▶ _What is being asked_: Check each line of the entries below for the word "Throughput", then report how many have it, with no other words.

▶ _Extracted data_:
********************

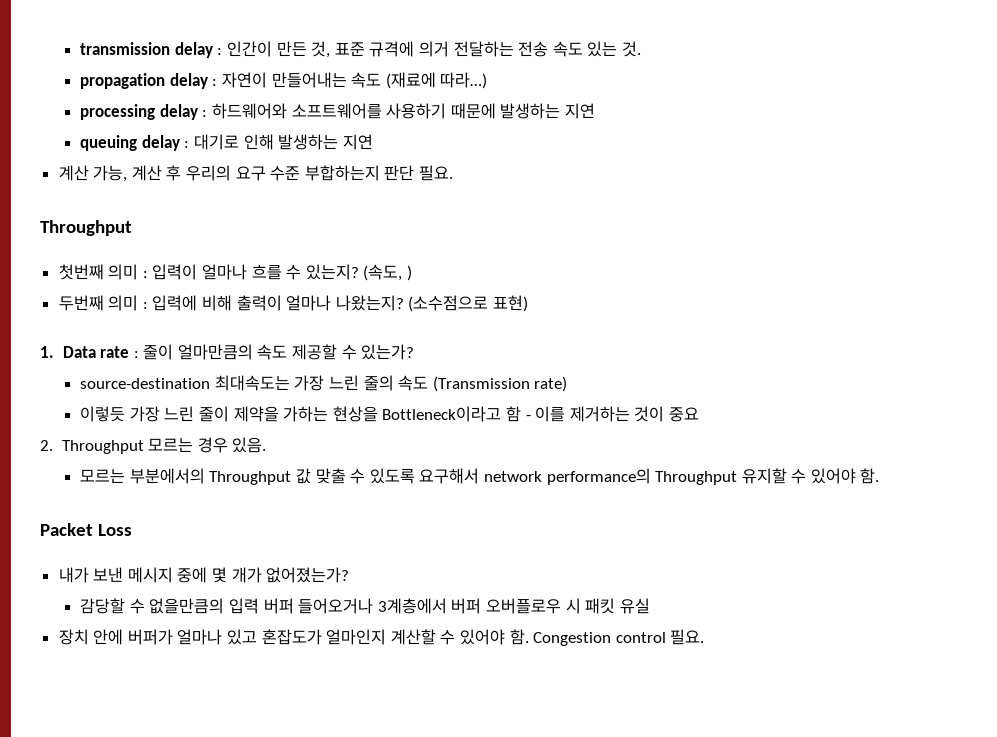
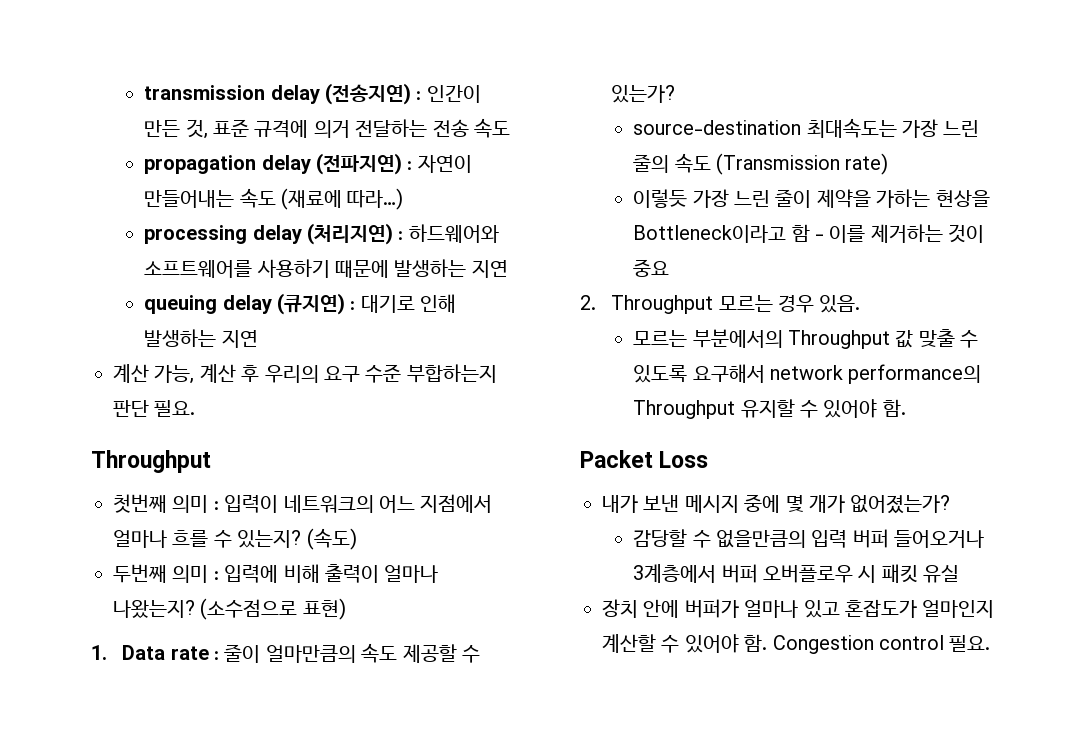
- transmission delay : 인간이 만든 것, 표준 규격에 의거 전달하는 전송 속도 있는 것.
+ transmission delay (전송지연) : 인간이 만든 것, 표준 규격에 의거 전달하는 전송 속도
- propagation delay : 자연이 만들어내는 속도 (재료에 따라…)
+ propagation delay (전파지연) : 자연이 만들어내는 속도 (재료에 따라…)
- processing delay : 하드웨어와 소프트웨어를 사용하기 때문에 발생하는 지연
+ processing delay (처리지연) : 하드웨어와 소프트웨어를 사용하기 때문에 발생하는 지연
- queuing delay : 대기로 인해 발생하는 지연
+ queuing delay (큐지연) : 대기로 인해 발생하는 지연
- 첫번째 의미 : 입력이 얼마나 흐를 수 있는지?
+ 첫번째 의미 : 입력이 네트워크의 어느 지점에서 얼마나 흐를 수 있는지?
- (속도, )
+ (속도)

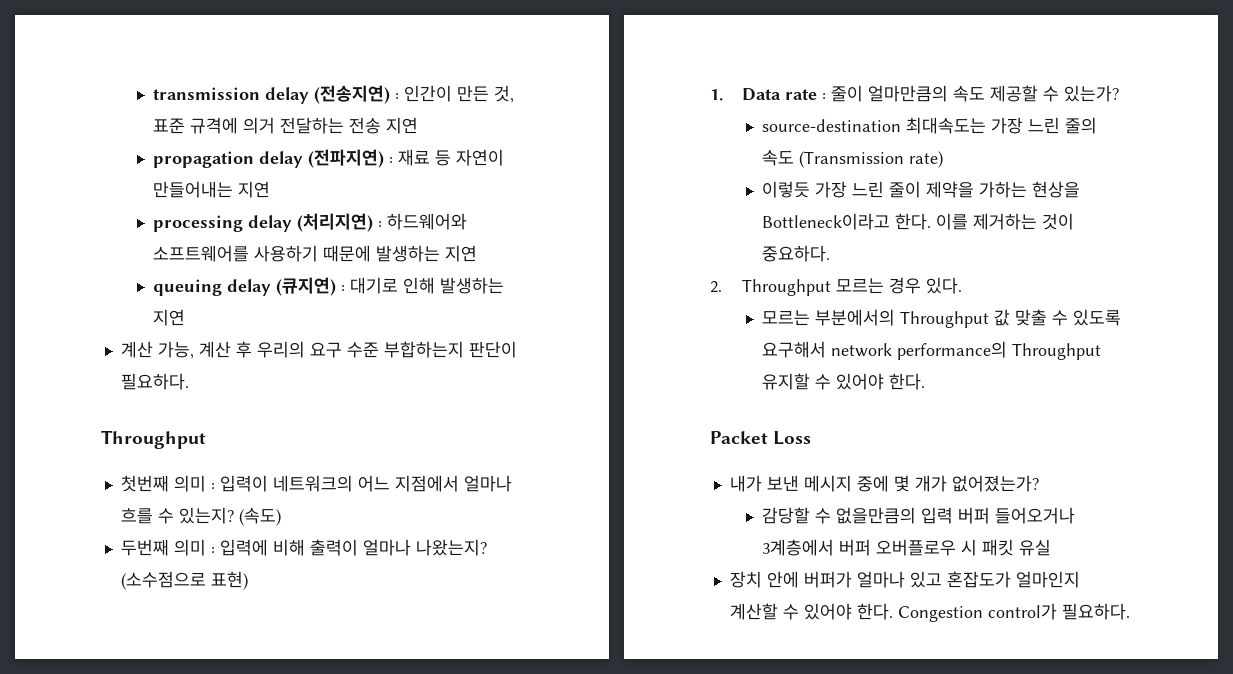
- transmission delay (전송지연) : 인간이 만든 것, 표준 규격에 의거 전달하는 전송 속도
+ transmission delay (전송지연) : 인간이 만든 것, 표준 규격에 의거 전달하는 전송 지연
- propagation delay (전파지연) : 자연이 만들어내는 속도 (재료에 따라…)
+ propagation delay (전파지연) : 재료 등 자연이 만들어내는 지연
- 계산 가능, 계산 후 우리의 요구 수준 부합하는지 판단 필요.
+ 계산 가능, 계산 후 우리의 요구 수준 부합하는지 판단이 필요하다.
- 이렇듯 가장 느린 줄이 제약을 가하는 현상을 Bottleneck이라고 함 - 이를 제거하는 것이 중요
+ 이렇듯 가장 느린 줄이 제약을 가하는 현상을 Bottleneck이라고 한다. 이를 제거하는 것이 중요하다.
- 2. Throughput 모르는 경우 있음.
+ 2. Throughput 모르는 경우 있다.
- 모르는 부분에서의 Throughput 값 맞출 수 있도록 요구해서 network performance의 Throughput 유지할 수 있어야 함.
+ 모르는 부분에서의 Throughput 값 맞출 수 있도록 요구해서 network performance의 Throughput 유지할 수 있어야 한다.
- 장치 안에 버퍼가 얼마나 있고 혼잡도가 얼마인지 계산할 수 있어야 함. Congestion control 필요.
+ 장치 안에 버퍼가 얼마나 있고 혼잡도가 얼마인지 계산할 수 있어야 한다. Congestion control가 필요하다.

********************

▶ _Completed task_: 4